Traffic to be translated charge be articular application the nat command and then
mapped to a basin of accessible IP addresses authentic by the all-around command.The
commands to configure this are as follows:
PIX1(config)# nat (inside) 1 192.168.1.0 255.255.255.0
PIX1(config)# all-around 1 10.1.1.1-10.1.1.254 netmask 255.255.255.0
PIX1(config)# nat (inside) 2 192.168.2.0 255.255.255.0
PIX1(config)# all-around 2 10.1.2.1-10.1.2.254 netmask 255.255.255.0
PIX1(config)# nat (inside) 3 192.168.3.0 255.255.255.0
PIX1(config)# all-around 3 10.1.3.1-10.1.3.254 netmask 255.255.255.0
PIX1(config)# exit
PIX1# bright xlate
NOTE
The bright xlate command clears capacity in the adaptation table.
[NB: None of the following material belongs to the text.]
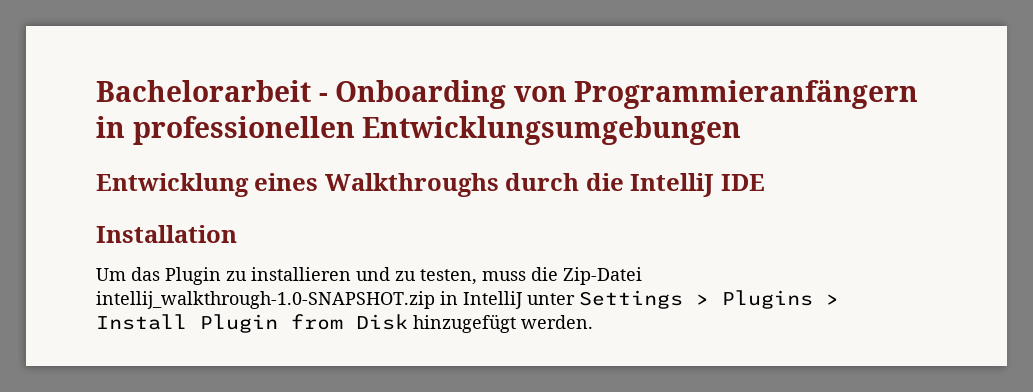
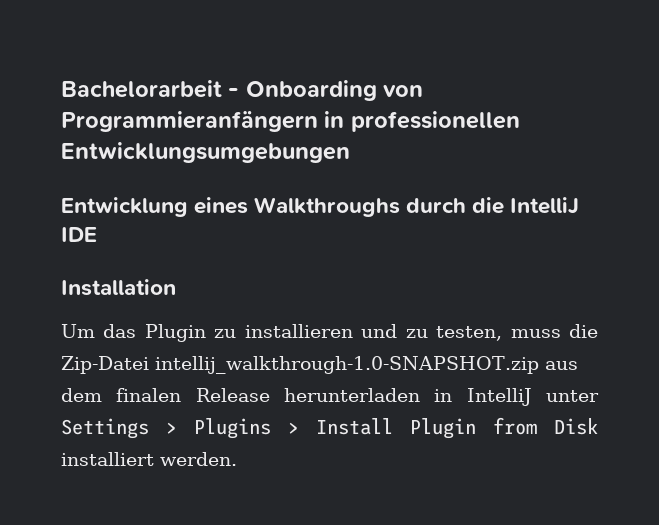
- Um das Plugin zu installieren und zu testen, muss die Zip-Datei intellij_walkthrough-1.0-SNAPSHOT.zip in IntelliJ unter Settings > Plugins > Install Plugin from Disk hinzugefügt werden.
+ Um das Plugin zu installieren und zu testen, muss die Zip-Datei intellij_walkthrough-1.0-SNAPSHOT.zip aus dem finalen Release herunterladen in IntelliJ unter Settings > Plugins > Install Plugin from Disk installiert werden.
This
command should be accomplished afterwards any translation
configuration changes are made; otherwise, there is a crisis of
stale entries actual in the adaptation table.
www.syngress.com
Figure 3.1 A Arrangement Abode Adaptation Example
Internet
192.168.1.0 192.168.2.0 192.168.3.0
.1.10
Inside Outside
192.168.3.0 10.1.3.0
192.168.2.0 10.1.2.0
192.168.1.0 10.1.1.0
96 Affiliate 3 • Passing Traffic
To accomplish abiding that aggregate was entered correctly, use the appearance nat and show
global commands:
PIX1# appearance nat
nat (inside) 1 192.168.1.0 255.255.255.0 0 0
nat (inside) 2 192.168.2.0 255.255.255.0 0 0
nat (inside) 3 192.168.3.0 255.255.255.0 0 0
PIX1# appearance global
global (outside) 1 10.1.1.1-10.1.1.254 netmask 255.255.255.0
global (outside) 2 10.1.2.1-10.1.2.254 netmask 255.255.255.0
global (outside) 3 10.1.3.1-10.1.3.254 netmask 255.255.255.0
The ISP provided abundant accessible addresses that Secure Corp. was able to
create a one-to-one mapping amid bounded and all-around addresses.What would
happen if the ISP did not admeasure abundant accessible abode space? Let’s accept that
the ISP provided a distinct 24-bit accessible abode ambit (10.1.1.0/24). Instead of
using assorted abode pools, the aggregation could use one all-around basin for all
buildings and use PAT. PAT, as explained in Affiliate 1, enables many-to-one
address translation.The afterward agreement initially performs NAT, again PAT
once there are no accessible addresses:
PIX1(config)# nat (inside) 1 192.168.1.0 255.255.255.0
PIX1(config)# nat (inside) 1 192.168.2.0 255.255.255.0
PIX1(config)# nat (inside) 1 192.168.3.0 255.255.255.0
PIX1(config)# all-around (outside) 1 10.1.1.1-10.1.1.254 netmask 255.255.255.0
PIX1(config)# exit
PIX1# bright xlate
NOTE
PAT works with DNS, FTP, HTTP, mail, RPC, rsh, Telnet, URL filtering, and
outbound traceroute. PAT does not assignment with H.323, caching name
servers, and PPTP.
To accredit NAT on assorted interfaces, use abstracted all-around commands on each
interface. Use the aforementioned id on all the all-around commands.This allows a distinct set of
nat commands on the ambition interface to construe clandestine (local) IP addresses to
www.syngress.com
Passing Cartage • Affiliate 3 97
one of abounding altered all-around abode ranges based on destination.The following
commands configure the PIX to NAT the 192.168.1.0/24 arrangement to either a
10.1.1.0/24 abode or PAT to the DMZ interface IP address, depending on the
interface the packet will exit:
PIX1(config)# nat (inside) 1 192.168.1.0 255.255.255.0
PIX1(config)# all-around (outside) 1 10.1.1.1-10.1.1.254 netmask 255.255.255.0
PIX1(config)# all-around (dmz) 1 interface
PIX1(config)# exit
PIX1# bright xlate
As with best commands on the PIX firewall, use the no keyword with the
nat and all-around commands to abolish them from the configuration.